> [What to produce] Search the data for the string "보겠습니다" and copy each line where it turns up.

> [Given information]
****************************************
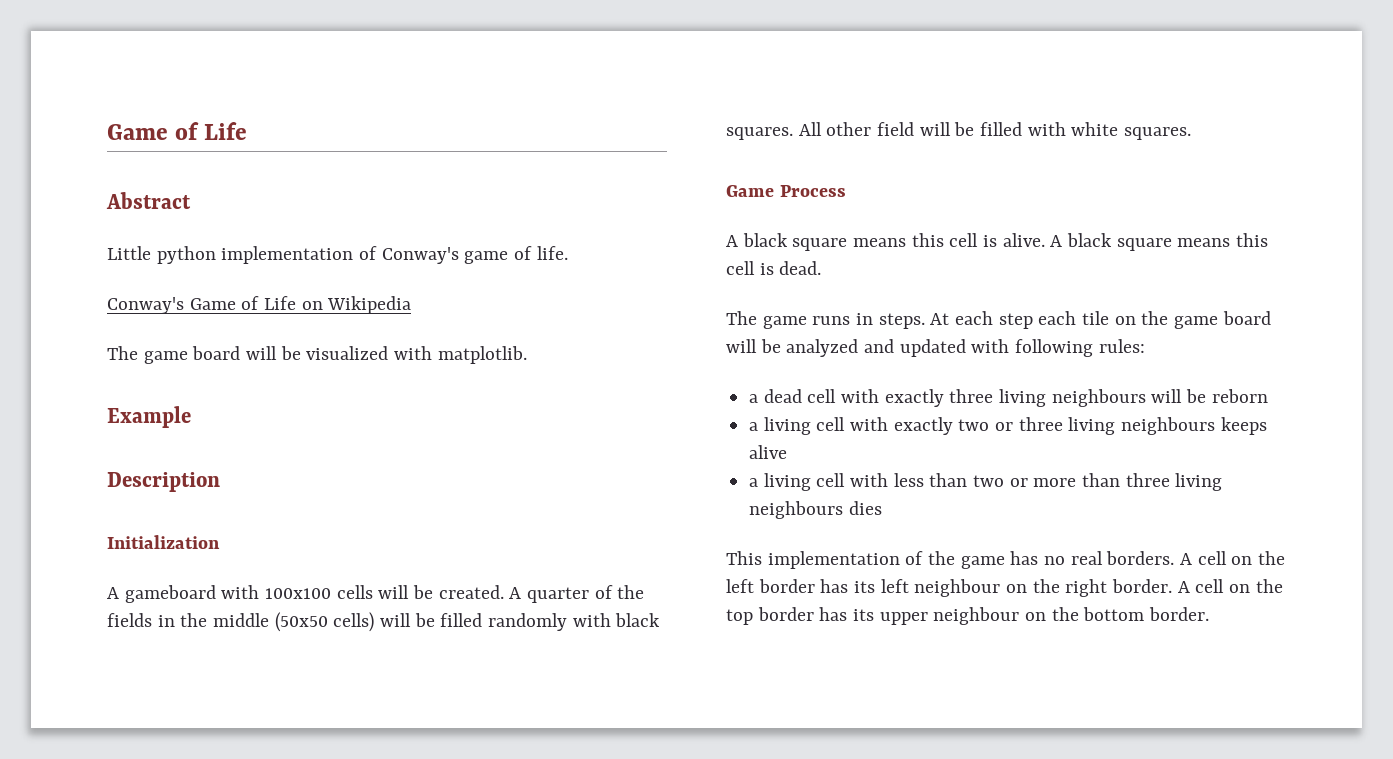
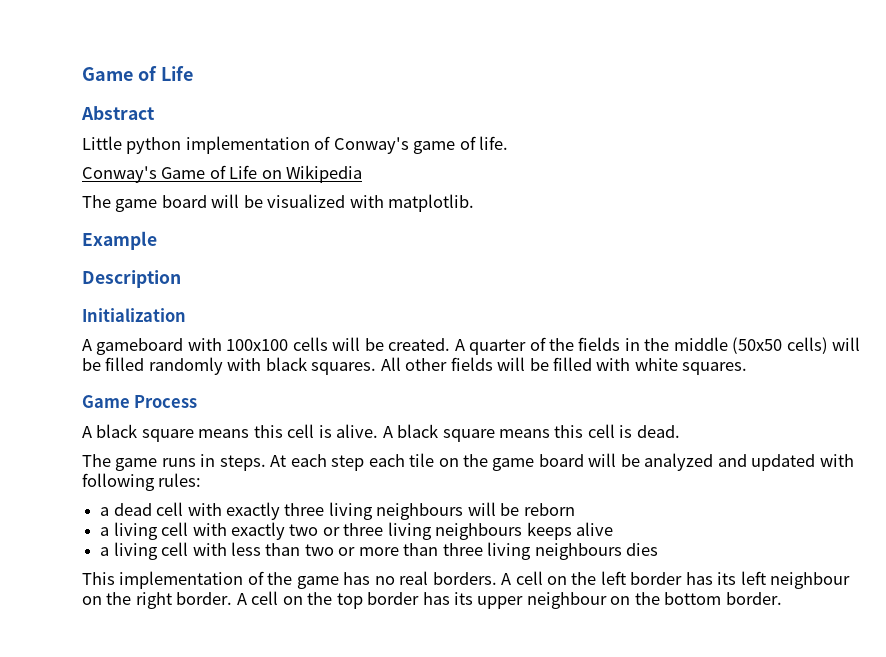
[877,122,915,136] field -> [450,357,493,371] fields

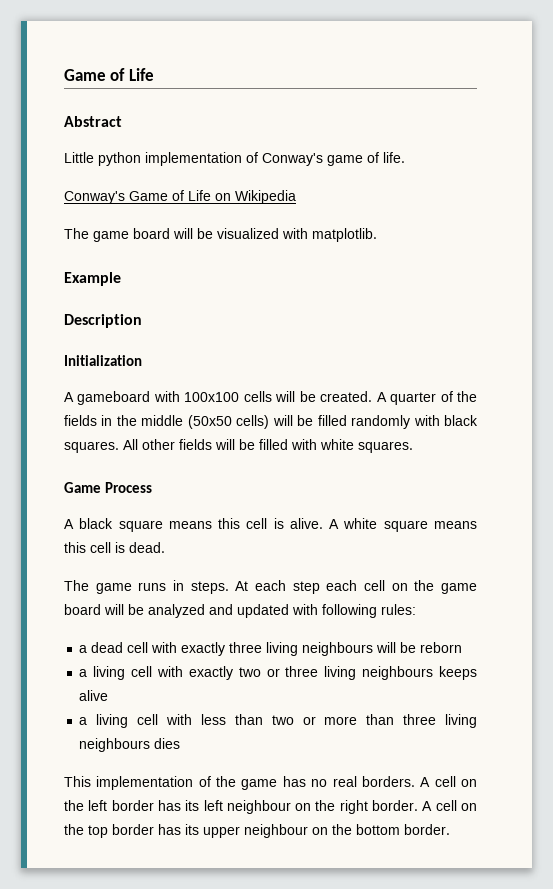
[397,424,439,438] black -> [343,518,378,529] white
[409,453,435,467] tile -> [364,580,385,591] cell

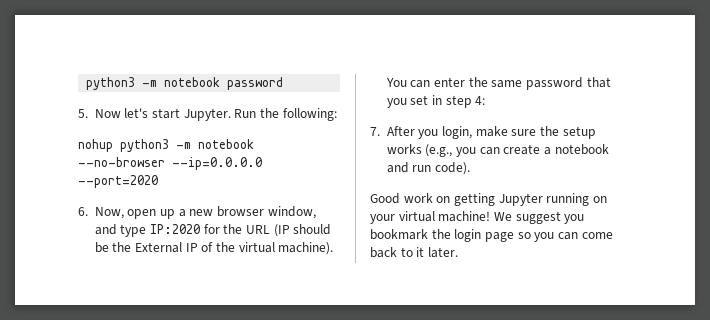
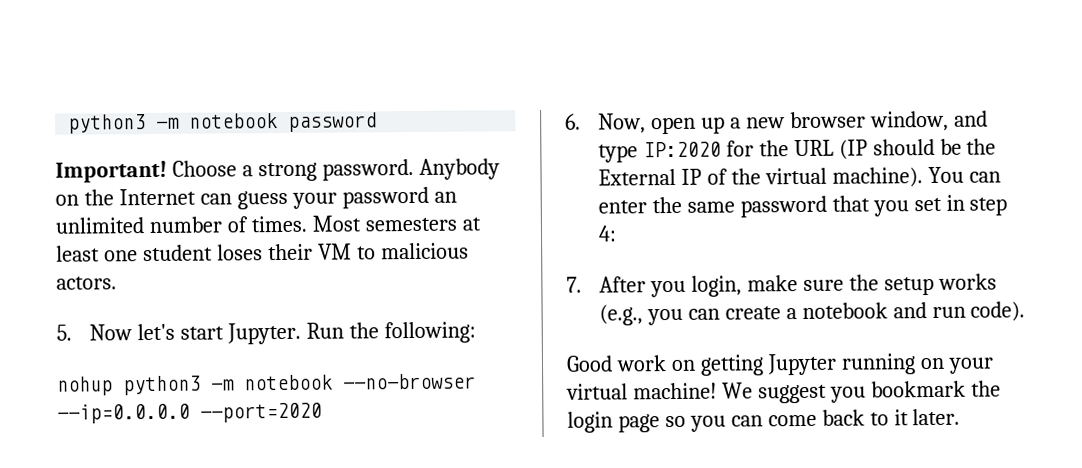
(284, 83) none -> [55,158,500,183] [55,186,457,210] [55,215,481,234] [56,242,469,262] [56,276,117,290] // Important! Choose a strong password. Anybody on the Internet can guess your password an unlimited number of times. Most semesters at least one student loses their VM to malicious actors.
****************************************
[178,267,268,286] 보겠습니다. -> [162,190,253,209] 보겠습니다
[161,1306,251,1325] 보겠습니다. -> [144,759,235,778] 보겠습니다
****************************************
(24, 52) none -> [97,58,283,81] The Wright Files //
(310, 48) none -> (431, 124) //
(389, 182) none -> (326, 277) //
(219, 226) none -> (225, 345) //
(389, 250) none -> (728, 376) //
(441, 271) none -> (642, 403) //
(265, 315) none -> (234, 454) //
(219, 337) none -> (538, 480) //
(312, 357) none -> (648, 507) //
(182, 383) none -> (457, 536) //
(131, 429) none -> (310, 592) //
****************************************
> [Exercise answer]
[178,267,268,286] 보겠습니다. -> [162,190,253,209] 보겠습니다
[161,1306,251,1325] 보겠습니다. -> [144,759,235,778] 보겠습니다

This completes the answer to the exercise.